- _What the exercise asks_: While copying the entries exactly, leave out each picture they contain.

- _Dataset records_:

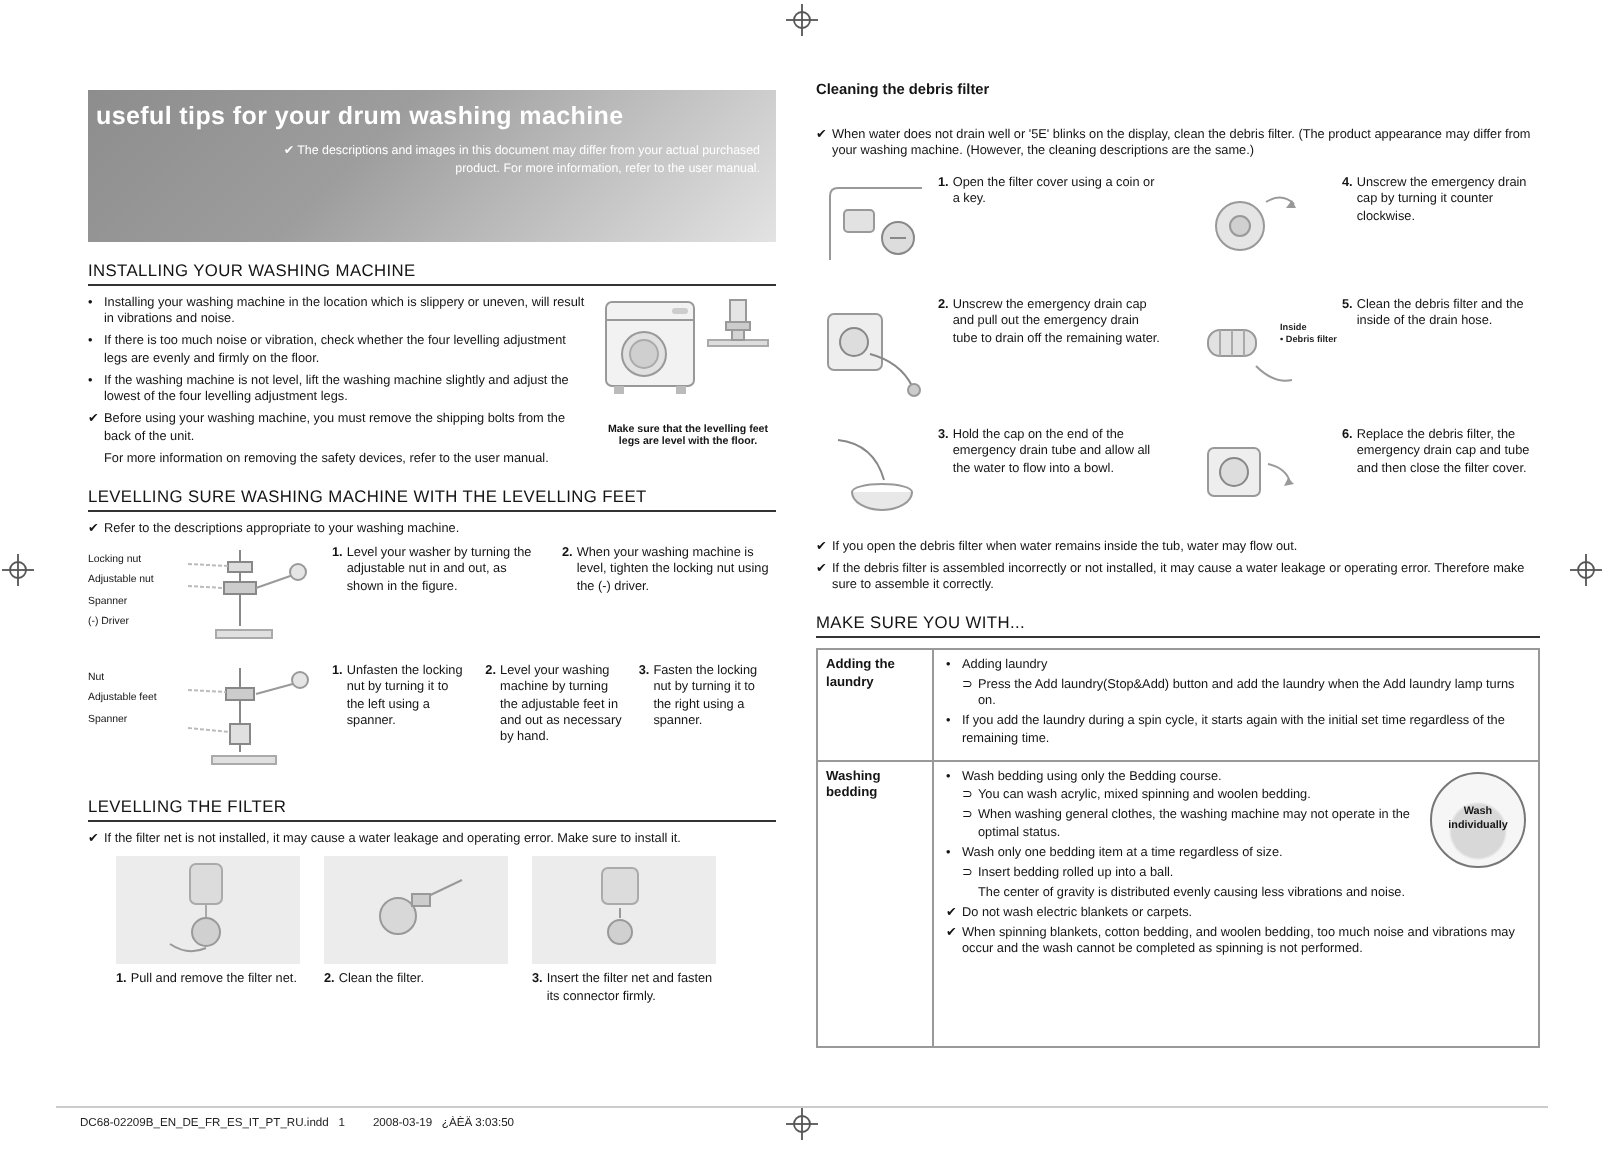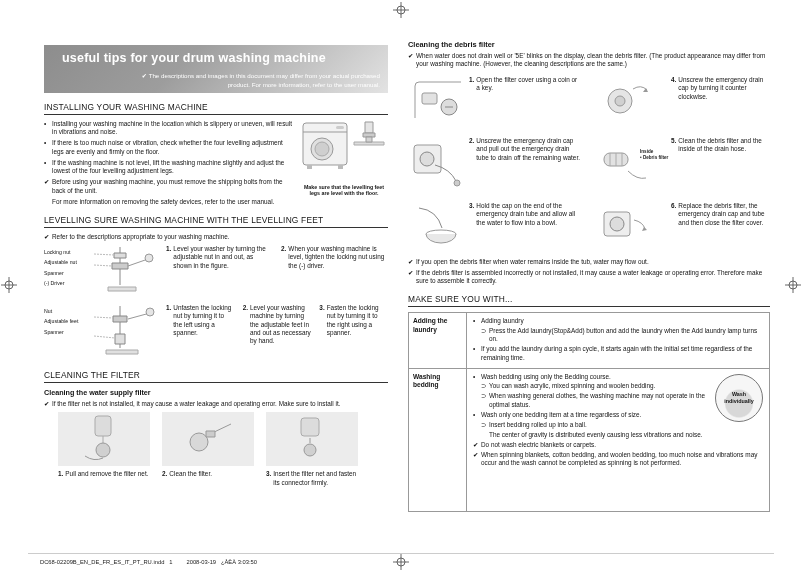--- a/index.html
+++ b/index.html
@@ -2,21 +2,21 @@
 <html><head>
 <meta charset="utf-8">
 <style>
   *{box-sizing:border-box;margin:0;padding:0}
   html,body{width:802px;height:578px}
   body{background:#fff;font-family:"Liberation Sans","DejaVu Sans",sans-serif;color:#141414;position:relative;overflow:hidden}
   .page{position:absolute;inset:0;background:#fff}
   .col-left{position:absolute;left:44px;top:45px;width:344px}
   .col-right{position:absolute;left:408px;top:40px;width:362px}
 
-  .banner{height:48px;background:linear-gradient(135deg,#8d8d8d 0%,#9d9d9d 40%,#c6c6c6 75%,#e3e3e3 100%);margin-bottom:9px;padding:6px 8px 0 18px}
+  .banner{height:76px;background:linear-gradient(135deg,#8d8d8d 0%,#9d9d9d 40%,#c6c6c6 75%,#e3e3e3 100%);margin-bottom:9px;padding:6px 8px 0 4px}
   .banner-title{font-size:12.5px;font-weight:bold;color:#fff;letter-spacing:.2px}
   .banner-note{margin-top:7px;font-size:6.2px;line-height:1.4;color:#fff;text-align:right;padding-left:78px}
 
   h2.sec{font-size:8.4px;font-weight:normal;letter-spacing:.2px;border-bottom:1.2px solid #333;padding-bottom:2px;margin-bottom:5px}
   .mt6{margin-top:6px}.mt8{margin-top:8px}
 
   .line{display:flex;font-size:6.4px;line-height:1.32;margin-bottom:2.5px}
   .mk{flex:none;width:8px}
   .chk{font-weight:bold}
   .step{display:flex;font-size:6.4px;line-height:1.3}
@@ -30,21 +30,21 @@
   .lev-row{display:flex;gap:8px;margin:4px 0 7px}
   .lev-diagram{flex:none;width:114px;display:flex}
   .dlabels{width:48px;font-size:5.2px;line-height:2.0;padding-top:2px}
   .lev-row .step{flex:1}
 
   .small-bold{font-size:7.2px;font-weight:bold;margin:2px 0 3px}
   .filter-row{display:flex;gap:12px;padding-left:14px;margin-top:4px}
   .fart{width:92px;height:54px;background:#ececec;flex:none;display:flex;align-items:center;justify-content:center}
   .filter-row.steps .step{width:92px;flex:none}
 
-  .sub-head{font-size:7.4px;font-weight:bold;margin-bottom:3px}
+  .sub-head{font-size:7.4px;font-weight:bold;margin-bottom:15px}
   .dgrid{display:grid;grid-template-columns:58px 112px 84px 102px;column-gap:3px;row-gap:13px;margin-top:7px}
   .dart{display:flex;align-items:flex-start;justify-content:center;position:relative}
   .inside{position:absolute;right:-2px;top:12px;width:30px;font-size:4.6px;font-weight:bold;line-height:1.25;color:#222}
 
   .ktable{border:1px solid #999;margin-top:4px}
   .krow{display:flex;border-bottom:1px solid #999}
   .krow.last{border-bottom:none}
   .klabel{flex:none;width:58px;border-right:1px solid #999;padding:4px 4px;font-size:6.6px;font-weight:bold;line-height:1.35}
   .kbody{flex:1;padding:4px 6px;position:relative}
   .kbody .line{margin-bottom:1.5px}
@@ -201,22 +201,21 @@
       <div class="step">
           <span class="num">2.</span>
           <span>Level your washing machine by turning the adjustable feet in and out as necessary by hand.</span>
         </div>
       <div class="step">
           <span class="num">3.</span>
           <span>Fasten the locking nut by turning it to the right using a spanner.</span>
         </div>
     </div>
 
-    <h2 class="sec mt8">CLEANING THE FILTER</h2>
-    <div class="small-bold">Cleaning the water supply filter</div>
+    <h2 class="sec mt8">LEVELLING THE FILTER</h2>
     <div class="line">
         <span class="mk chk">✔</span>
         <span>If the filter net is not installed, it may cause a water leakage and operating error. Make sure to install it.</span>
       </div>
 
     <div class="filter-row">
       <div class="fart">
         <svg class="art" width="86" height="50" viewBox="0 0 86 50">
           <rect x="34" y="2" width="16" height="20" rx="3" fill="#dcdcdc" stroke="#aaa"></rect>
           <line x1="42" y1="22" x2="42" y2="30" stroke="#aaa"></line>

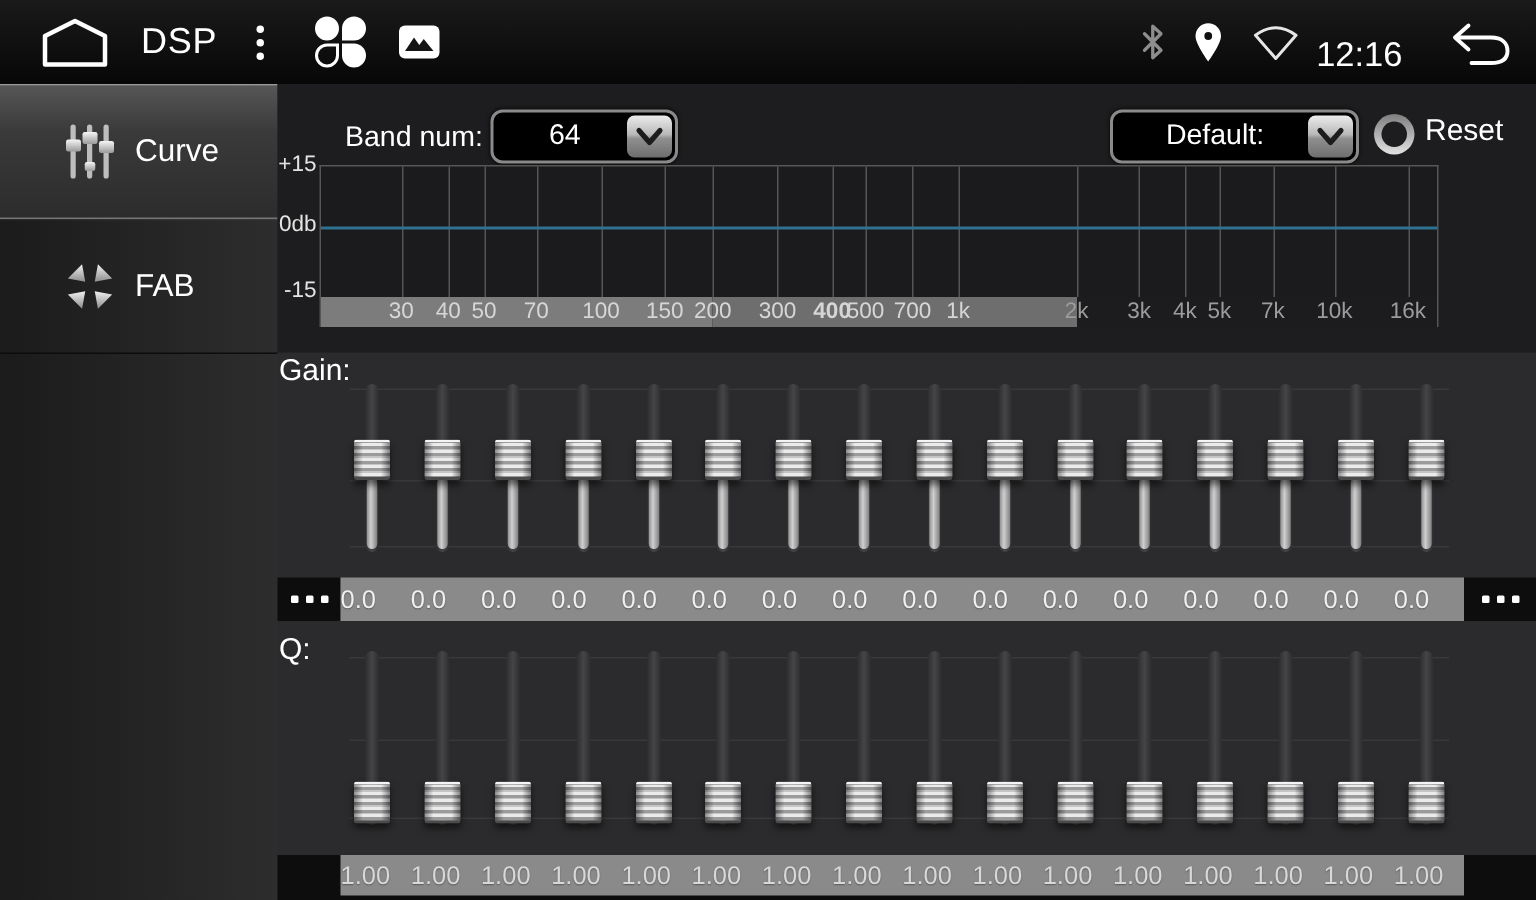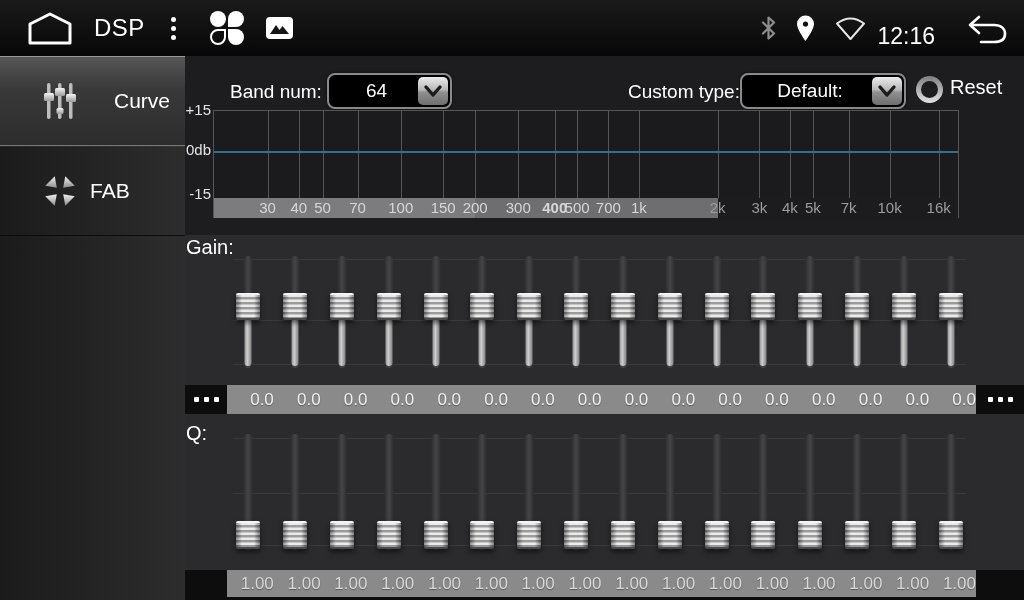--- a/index.html
+++ b/index.html
@@ -32,21 +32,21 @@
   
   #sidebar { position:absolute; left:0; top:56px; width:185px; height:544px;
     background:linear-gradient(90deg,#1b1b1b,#2d2d2d); }
   .side-item { height:90px; display:flex; align-items:center;
     border-bottom:1px solid #0c0c0c; border-top:1px solid rgba(255,255,255,.05);
     cursor:pointer; }
   .side-item .s-icon { width:44px; margin-left:38px; display:flex; justify-content:center; }
   .side-item .s-label { color:#fff; font-size:21px; margin-left:8px; }
   .side-item.selected {
     background:linear-gradient(180deg,#565656 0%,#3a3a3a 35%,#2c2c2c 100%);
-    border-top:1px solid #9a9a9a; border-bottom:1px solid #777;gap:24px; }
+    border-top:1px solid #9a9a9a; border-bottom:1px solid #777; }
 
   
   #main { position:absolute; left:185px; top:56px; width:839px; height:544px; }
   #top-panel { position:absolute; left:0; top:0; width:839px; height:179px; background:#1d1d1f; }
 
   
   .ctl-label { position:absolute; color:#fff; font-size:19px; top:25px; }
   #band-label { left:45px; }
   #custom-label { left:443px; }
   .dropdown { position:absolute; top:17px; height:36px; background:#000;
@@ -103,21 +103,21 @@
   .gain .knob { top:37px; }
   .q .knob { bottom:1px; height:28px; }
 
   
   #gain-values-row { position:absolute; left:0; top:329px; width:839px; height:29px; display:flex; }
   .more-btn { background:#0d0d0d; display:flex; align-items:center; justify-content:center; gap:5px; cursor:pointer; }
   #more-left { width:42px; }
   #more-right { width:48px; }
   .more-btn i { width:5px; height:5px; border-radius:1px; background:#fff; }
   .values { flex:1; background:#8a8a8a; display:flex; }
-  .value-cell { flex:1; text-align:right; line-height:29px; font-size:17px; color:#f0f0f0;
+  .value-cell { flex:1; text-align:left; line-height:29px; font-size:17px; color:#f0f0f0;
     text-shadow:0 1px 1px rgba(0,0,0,.35); }
   #q-values-row { position:absolute; left:0; top:514px; width:839px; bottom:0; background:#0d0d0d; }
   #q-values { position:absolute; left:42px; width:749px; top:0; height:27px; background:#8a8a8a; display:flex; }
   #q-values .value-cell { line-height:27px; color:#d8d8d8; }
 </style>
 </head>
 <body>
 
 <div id="screen">
 
@@ -217,21 +217,20 @@
 
       <span class="ctl-label" id="band-label">Band num:</span>
       <div class="dropdown" id="band-dd">
         <span class="dd-value">64</span>
         <span class="dd-button">
           <svg width="22" height="18" viewBox="0 0 22 18">
               <polyline points="4,5 11,13 18,5" fill="none" stroke="#1c1c1c" stroke-width="3.4" stroke-linecap="round" stroke-linejoin="round"></polyline>
             </svg>
         </span>
       </div>
-      <span class="ctl-label" id="custom-label">Custom type:</span>
       <div class="dropdown" id="custom-dd">
         <span class="dd-value">Default:</span>
         <span class="dd-button">
           <svg width="22" height="18" viewBox="0 0 22 18">
               <polyline points="4,5 11,13 18,5" fill="none" stroke="#1c1c1c" stroke-width="3.4" stroke-linecap="round" stroke-linejoin="round"></polyline>
             </svg>
         </span>
       </div>
       <div id="reset-wrap">
         <span id="reset-circle">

- _Reply_:
--- a/index.html
+++ b/index.html
@@ -2,21 +2,21 @@
 <html><head>
 <meta charset="utf-8">
 <style>
   *{box-sizing:border-box;margin:0;padding:0}
   html,body{width:802px;height:578px}
   body{background:#fff;font-family:"Liberation Sans","DejaVu Sans",sans-serif;color:#141414;position:relative;overflow:hidden}
   .page{position:absolute;inset:0;background:#fff}
   .col-left{position:absolute;left:44px;top:45px;width:344px}
   .col-right{position:absolute;left:408px;top:40px;width:362px}
 
-  .banner{height:48px;background:linear-gradient(135deg,#8d8d8d 0%,#9d9d9d 40%,#c6c6c6 75%,#e3e3e3 100%);margin-bottom:9px;padding:6px 8px 0 18px}
+  .banner{height:76px;background:linear-gradient(135deg,#8d8d8d 0%,#9d9d9d 40%,#c6c6c6 75%,#e3e3e3 100%);margin-bottom:9px;padding:6px 8px 0 4px}
   .banner-title{font-size:12.5px;font-weight:bold;color:#fff;letter-spacing:.2px}
   .banner-note{margin-top:7px;font-size:6.2px;line-height:1.4;color:#fff;text-align:right;padding-left:78px}
 
   h2.sec{font-size:8.4px;font-weight:normal;letter-spacing:.2px;border-bottom:1.2px solid #333;padding-bottom:2px;margin-bottom:5px}
   .mt6{margin-top:6px}.mt8{margin-top:8px}
 
   .line{display:flex;font-size:6.4px;line-height:1.32;margin-bottom:2.5px}
   .mk{flex:none;width:8px}
   .chk{font-weight:bold}
   .step{display:flex;font-size:6.4px;line-height:1.3}
@@ -30,21 +30,21 @@
   .lev-row{display:flex;gap:8px;margin:4px 0 7px}
   .lev-diagram{flex:none;width:114px;display:flex}
   .dlabels{width:48px;font-size:5.2px;line-height:2.0;padding-top:2px}
   .lev-row .step{flex:1}
 
   .small-bold{font-size:7.2px;font-weight:bold;margin:2px 0 3px}
   .filter-row{display:flex;gap:12px;padding-left:14px;margin-top:4px}
   .fart{width:92px;height:54px;background:#ececec;flex:none;display:flex;align-items:center;justify-content:center}
   .filter-row.steps .step{width:92px;flex:none}
 
-  .sub-head{font-size:7.4px;font-weight:bold;margin-bottom:3px}
+  .sub-head{font-size:7.4px;font-weight:bold;margin-bottom:15px}
   .dgrid{display:grid;grid-template-columns:58px 112px 84px 102px;column-gap:3px;row-gap:13px;margin-top:7px}
   .dart{display:flex;align-items:flex-start;justify-content:center;position:relative}
   .inside{position:absolute;right:-2px;top:12px;width:30px;font-size:4.6px;font-weight:bold;line-height:1.25;color:#222}
 
   .ktable{border:1px solid #999;margin-top:4px}
   .krow{display:flex;border-bottom:1px solid #999}
   .krow.last{border-bottom:none}
   .klabel{flex:none;width:58px;border-right:1px solid #999;padding:4px 4px;font-size:6.6px;font-weight:bold;line-height:1.35}
   .kbody{flex:1;padding:4px 6px;position:relative}
   .kbody .line{margin-bottom:1.5px}
@@ -201,22 +201,21 @@
       <div class="step">
           <span class="num">2.</span>
           <span>Level your washing machine by turning the adjustable feet in and out as necessary by hand.</span>
         </div>
       <div class="step">
           <span class="num">3.</span>
           <span>Fasten the locking nut by turning it to the right using a spanner.</span>
         </div>
     </div>
 
-    <h2 class="sec mt8">CLEANING THE FILTER</h2>
-    <div class="small-bold">Cleaning the water supply filter</div>
+    <h2 class="sec mt8">LEVELLING THE FILTER</h2>
     <div class="line">
         <span class="mk chk">✔</span>
         <span>If the filter net is not installed, it may cause a water leakage and operating error. Make sure to install it.</span>
       </div>
 
     <div class="filter-row">
       <div class="fart">
         <svg class="art" width="86" height="50" viewBox="0 0 86 50">
           <rect x="34" y="2" width="16" height="20" rx="3" fill="#dcdcdc" stroke="#aaa"></rect>
           <line x1="42" y1="22" x2="42" y2="30" stroke="#aaa"></line>

--- a/index.html
+++ b/index.html
@@ -32,21 +32,21 @@
   
   #sidebar { position:absolute; left:0; top:56px; width:185px; height:544px;
     background:linear-gradient(90deg,#1b1b1b,#2d2d2d); }
   .side-item { height:90px; display:flex; align-items:center;
     border-bottom:1px solid #0c0c0c; border-top:1px solid rgba(255,255,255,.05);
     cursor:pointer; }
   .side-item .s-icon { width:44px; margin-left:38px; display:flex; justify-content:center; }
   .side-item .s-label { color:#fff; font-size:21px; margin-left:8px; }
   .side-item.selected {
     background:linear-gradient(180deg,#565656 0%,#3a3a3a 35%,#2c2c2c 100%);
-    border-top:1px solid #9a9a9a; border-bottom:1px solid #777;gap:24px; }
+    border-top:1px solid #9a9a9a; border-bottom:1px solid #777; }
 
   
   #main { position:absolute; left:185px; top:56px; width:839px; height:544px; }
   #top-panel { position:absolute; left:0; top:0; width:839px; height:179px; background:#1d1d1f; }
 
   
   .ctl-label { position:absolute; color:#fff; font-size:19px; top:25px; }
   #band-label { left:45px; }
   #custom-label { left:443px; }
   .dropdown { position:absolute; top:17px; height:36px; background:#000;
@@ -103,21 +103,21 @@
   .gain .knob { top:37px; }
   .q .knob { bottom:1px; height:28px; }
 
   
   #gain-values-row { position:absolute; left:0; top:329px; width:839px; height:29px; display:flex; }
   .more-btn { background:#0d0d0d; display:flex; align-items:center; justify-content:center; gap:5px; cursor:pointer; }
   #more-left { width:42px; }
   #more-right { width:48px; }
   .more-btn i { width:5px; height:5px; border-radius:1px; background:#fff; }
   .values { flex:1; background:#8a8a8a; display:flex; }
-  .value-cell { flex:1; text-align:right; line-height:29px; font-size:17px; color:#f0f0f0;
+  .value-cell { flex:1; text-align:left; line-height:29px; font-size:17px; color:#f0f0f0;
     text-shadow:0 1px 1px rgba(0,0,0,.35); }
   #q-values-row { position:absolute; left:0; top:514px; width:839px; bottom:0; background:#0d0d0d; }
   #q-values { position:absolute; left:42px; width:749px; top:0; height:27px; background:#8a8a8a; display:flex; }
   #q-values .value-cell { line-height:27px; color:#d8d8d8; }
 </style>
 </head>
 <body>
 
 <div id="screen">
 
@@ -217,21 +217,20 @@
 
       <span class="ctl-label" id="band-label">Band num:</span>
       <div class="dropdown" id="band-dd">
         <span class="dd-value">64</span>
         <span class="dd-button">
           <svg width="22" height="18" viewBox="0 0 22 18">
               <polyline points="4,5 11,13 18,5" fill="none" stroke="#1c1c1c" stroke-width="3.4" stroke-linecap="round" stroke-linejoin="round"></polyline>
             </svg>
         </span>
       </div>
-      <span class="ctl-label" id="custom-label">Custom type:</span>
       <div class="dropdown" id="custom-dd">
         <span class="dd-value">Default:</span>
         <span class="dd-button">
           <svg width="22" height="18" viewBox="0 0 22 18">
               <polyline points="4,5 11,13 18,5" fill="none" stroke="#1c1c1c" stroke-width="3.4" stroke-linecap="round" stroke-linejoin="round"></polyline>
             </svg>
         </span>
       </div>
       <div id="reset-wrap">
         <span id="reset-circle">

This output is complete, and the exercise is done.